Data and Analytics: Where VCs invest, Trends and Questions through +150 VC transactions across 2017–2020. Apparent simplicity, underlying complexity?

Emmanuel Cassimatis
11 min readDec 18, 2020

In short: the below is about the apparent simplicity and underlying complexity of data and below you will find a visualization of the various components that work together to deliver data, data management, AI and Analytics, an analysis and short history of data through +150 VC transactions mapped from 2017–2020, and a summary of some possible trends that may continue shaping data in the coming years.

Specialist views and inputs were requested for this and special thanks to the select CDOs who were interviewed and the renowned VCs who provided inputs, among others: Anders Ranum at Sapphire Ventures; Alex Ferrara at Bessemer Ventures; Asheque Shams at General Atlantic; Ari Helgason at Index Ventures ; Will Sheldon at Accel; Suranga Chandratillake at Balderton; Judith Dada at La Famiglia ; Jan-Hendrik Buerk at BtoV; Andre Retterath at Earlybird, and others not named.

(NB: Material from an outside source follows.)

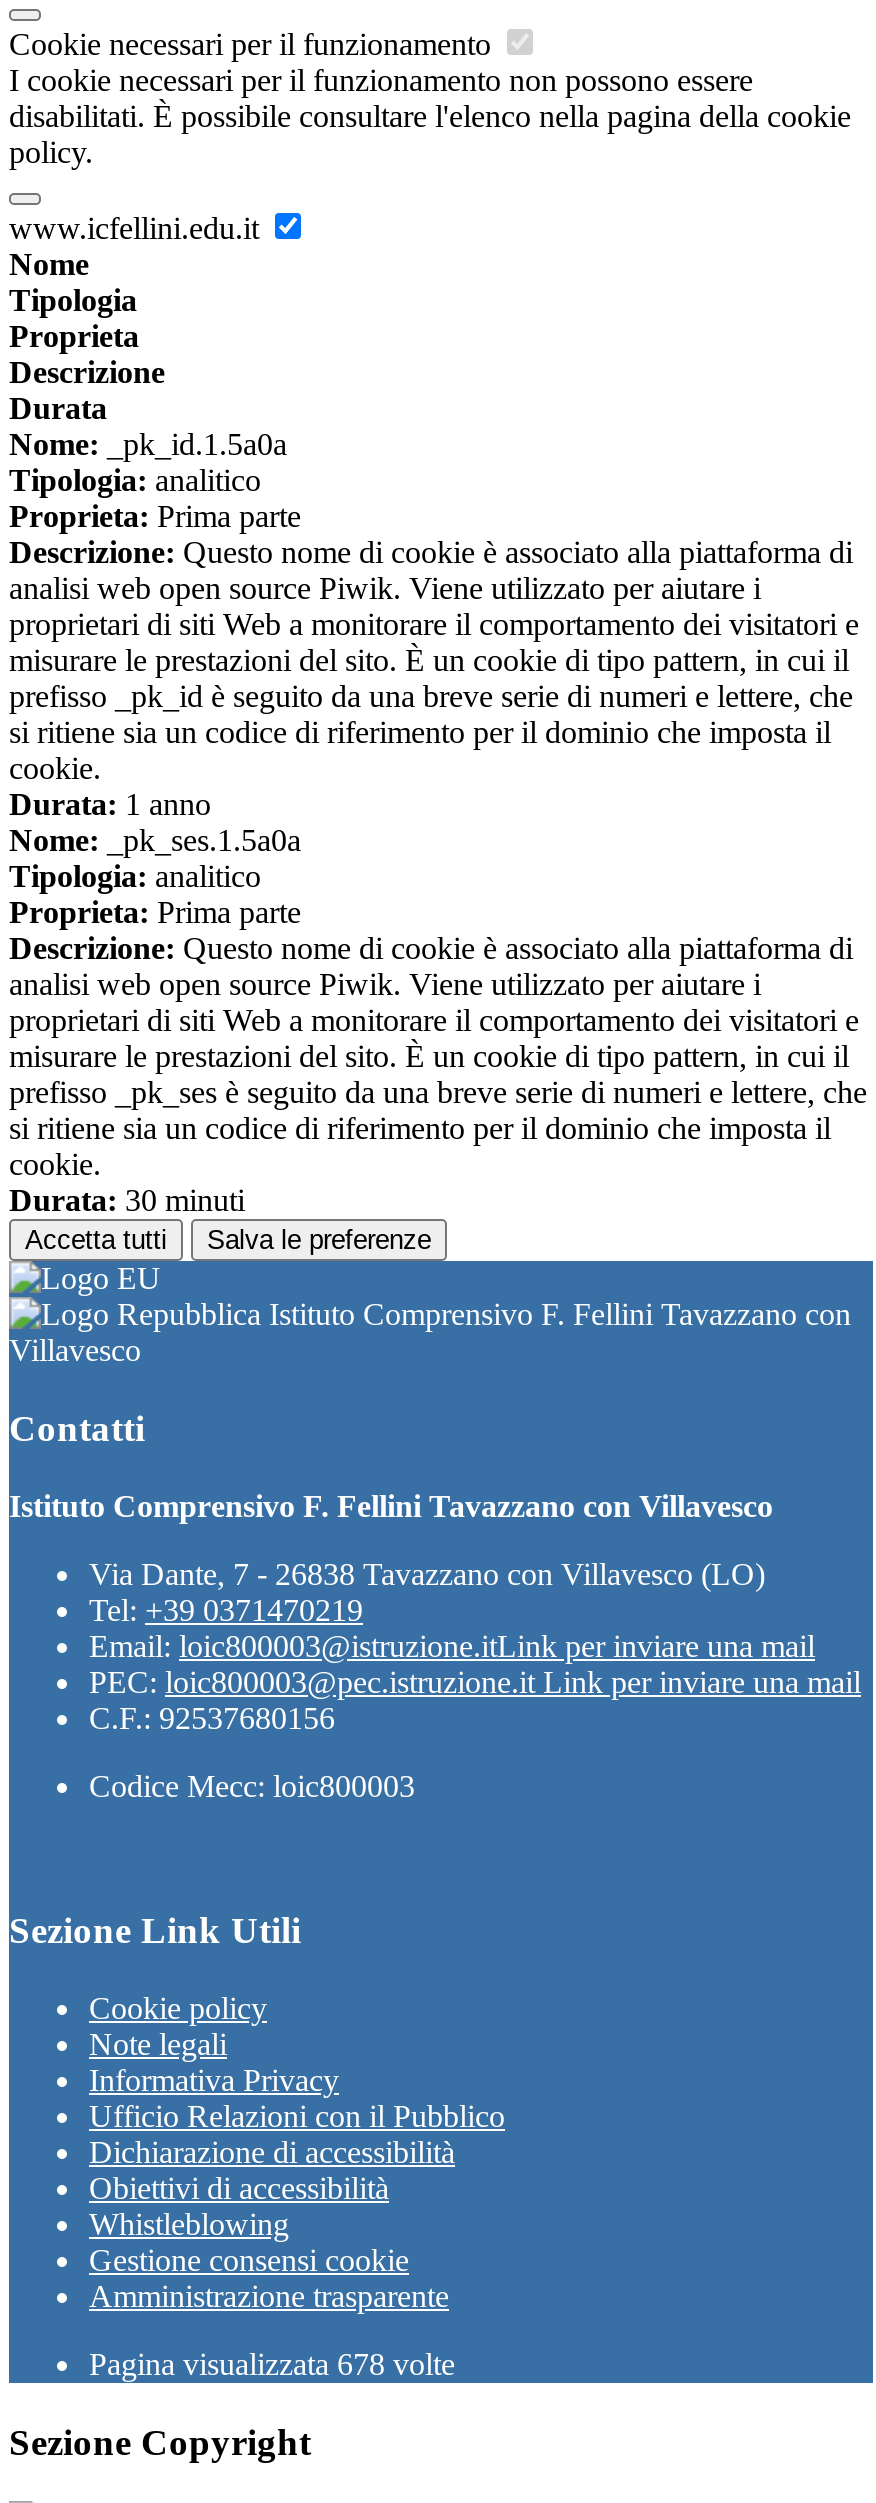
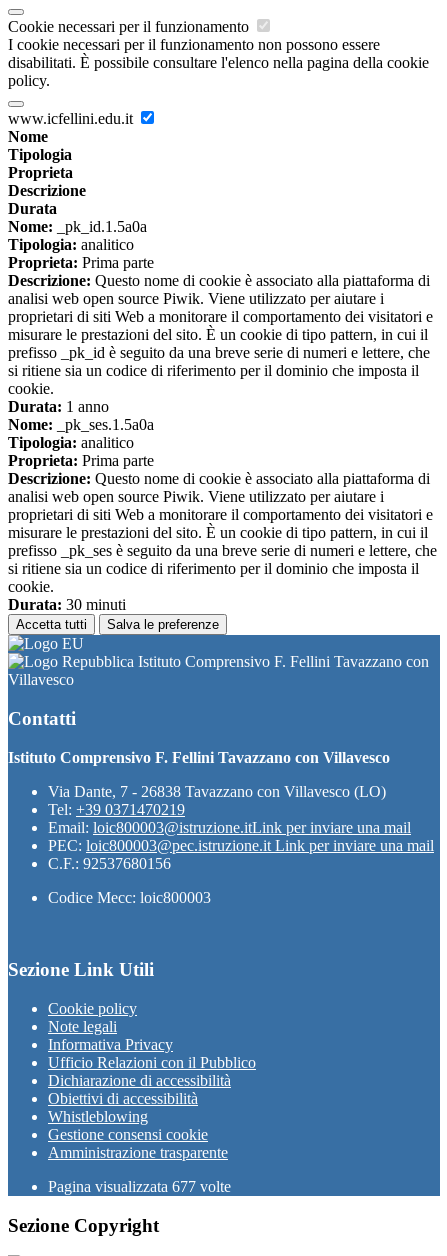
- Pagina visualizzata 678 volte
+ Pagina visualizzata 677 volte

Every once in a while, comments made by key decision makers will work their way into long-lasting reflection and analysis. A ceo of a large multinational company recently told me, in an amused and troubled way “Data, all we hear about is data. It seems all that businesses can do now is try to tackle this new beast…”.

It seems indeed that data is everywhere, our lives revolve around it, bathe in it. It is a strange subject which, as one explores it, reveals itself in its never-ending patterns and implications, almost like a fractal picture. Indeed, a simple interaction, a simple email, generates a data flow — sure. But it also generates a trail on the data exchange, which itself gets categorized and recorded. And the insights generated on the recording of this data trail, may itself be rearranged and generate new data. Data generates data, metadata (data defining the data), which itself is categorized, generating more metadata, data and insights. Apparent simplicity and underlying complexity? I asked myself how the world had gotten where it is with data, and where this was going? It seemed one would need to:

  • First, visualize which are and how the various components of data work together
  • Then, go through a brief history of data — for instance an analysis of relevant VC transactions from 2017–2020
  • And finally isolate some of the underlying trends that may continue shaping data and data management

Data matters. How do the components of data work together? From extraction to delivery: apparent simplicity, underlying complexity?

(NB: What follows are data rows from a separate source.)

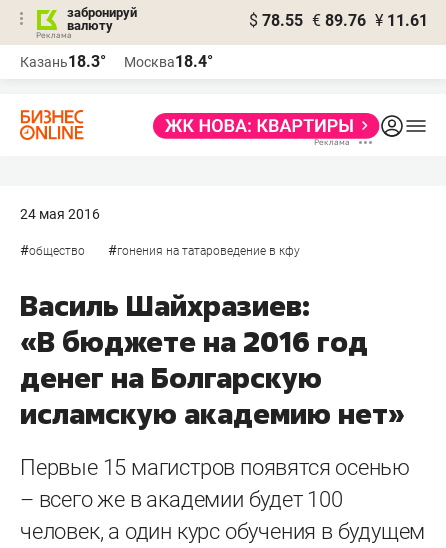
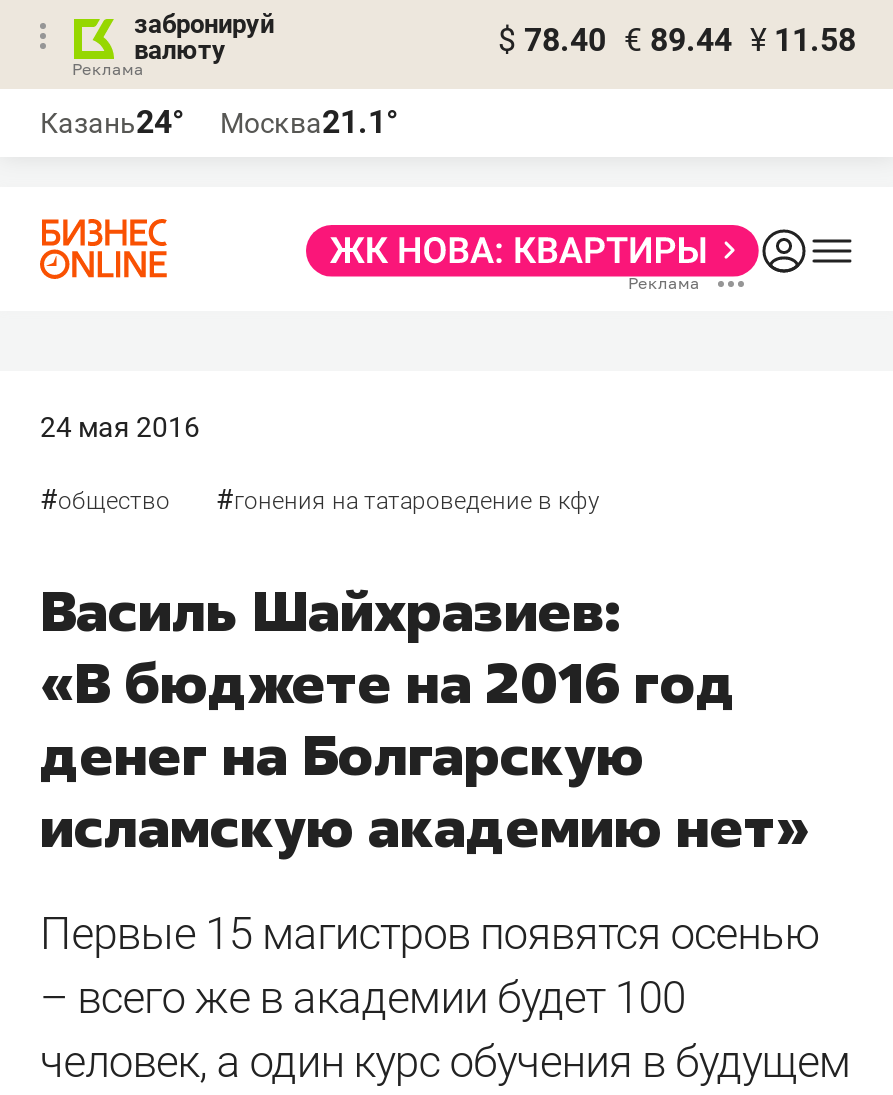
- $ 78.55 € 89.76 ¥ 11.61
+ $ 78.40 € 89.44 ¥ 11.58

- Казань18.3°
+ Казань24°

- Москва18.4°
+ Москва21.1°
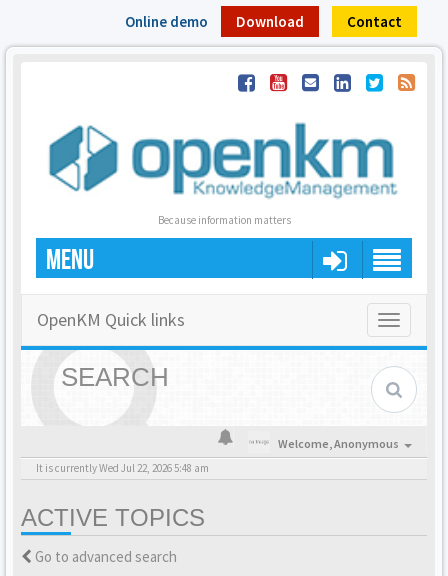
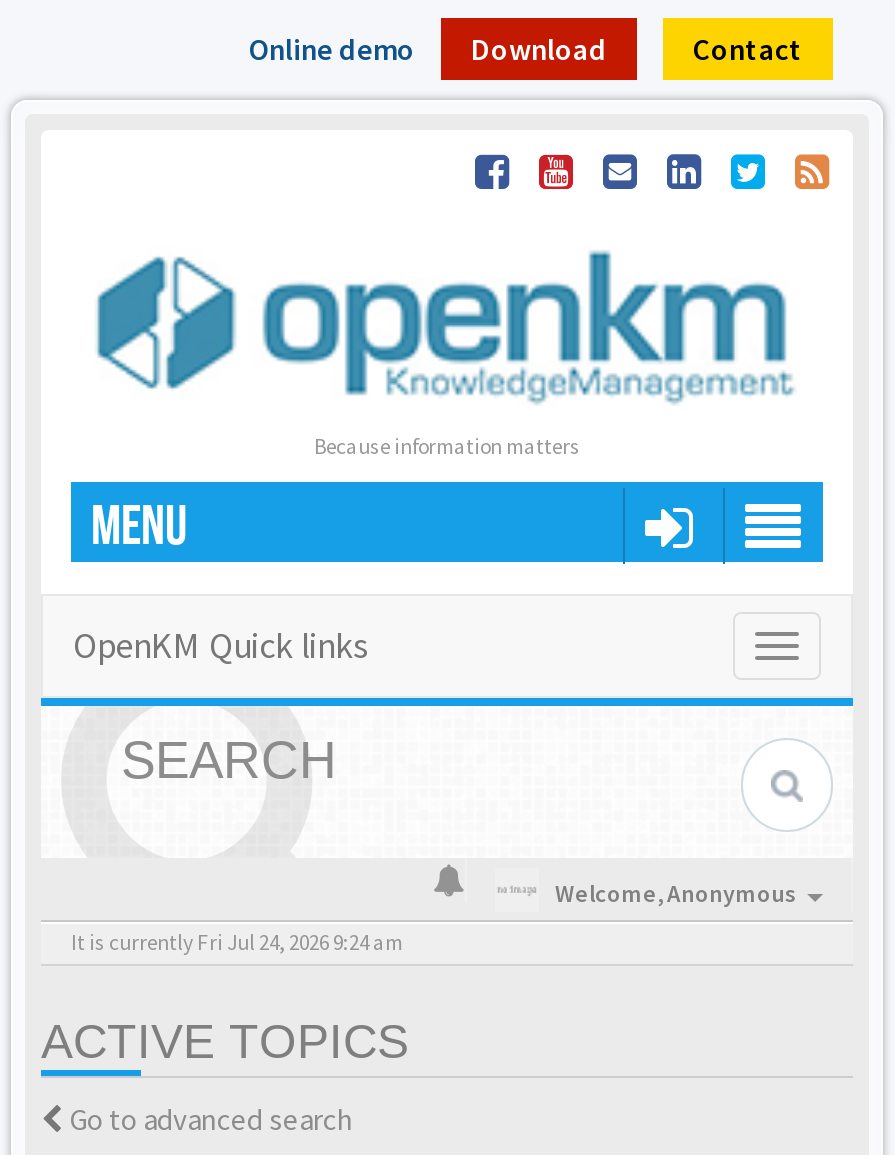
- It is currently Wed Jul 22, 2026 5:48 am
+ It is currently Fri Jul 24, 2026 9:24 am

(A short introduction / please skip to the schematics if needed): some years ago, the phrase ‘data is the new oil’ was coined. At the time the phrase most probably referred to the economic value that lies in both oil and data. But the analogy can go beyond.

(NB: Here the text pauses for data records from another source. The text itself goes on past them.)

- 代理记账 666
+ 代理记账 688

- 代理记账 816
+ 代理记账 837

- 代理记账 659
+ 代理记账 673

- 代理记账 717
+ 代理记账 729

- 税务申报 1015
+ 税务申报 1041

  • Data production and consumption is booming. A few amazing statistics: every day 500M tweets are sent, close to 300Bn emails sent, 5 Bn searches are made and 2.5 quintillion bytes of data is produced (1 quintillion has 18 zeros!)
  • Data has geopolitical importance. Where the pipelines run, how the underlying is transformed, where the output goes, how it is exchanged, etc. — all that matters to countries, governments, individuals, societies
  • Data comes from different sources and with different flavors. It is heterogenous, with content variations
  • Data requires complex transportation. From data connectivity to data pipelining, to data streaming, etc.
  • Data needs transformation. Once extracted, it needs to be cleansed, harmonized, refined, etc. Some of this requires complex engineering (AI, etc.)
  • Data is consumed/analyzed in different ways. Some may need to monitor, track and continue taking decisions. Oil too is consumed in different ways, from transportation to material in chemical industries.

All this makes for a very interesting underlying. In short — data matters. It matters and the whole organization from input to output, from extraction to delivery has become quite complex.

An interesting observation came in a recent exchange with a CDO of a large retail company customer of SAP: “while data may seem like a continuous homogenous entity, actually it is the result of many components working together. And while some companies attempt to simplify some of these components to help manage the data lifecycle, the overall picture remains quite complex. The job of the data engineer has become, at the same time, easier and harder”.

And indeed, several components in the data journey are at play. Below is a visualization to illustrate how some of these components work together. Side note: yes of course SAP covers the whole data journey through different products from Hana and Data Services, to Data Warehouse Cloud, SAP Data Intelligence, SAP Analytics Cloud, etc.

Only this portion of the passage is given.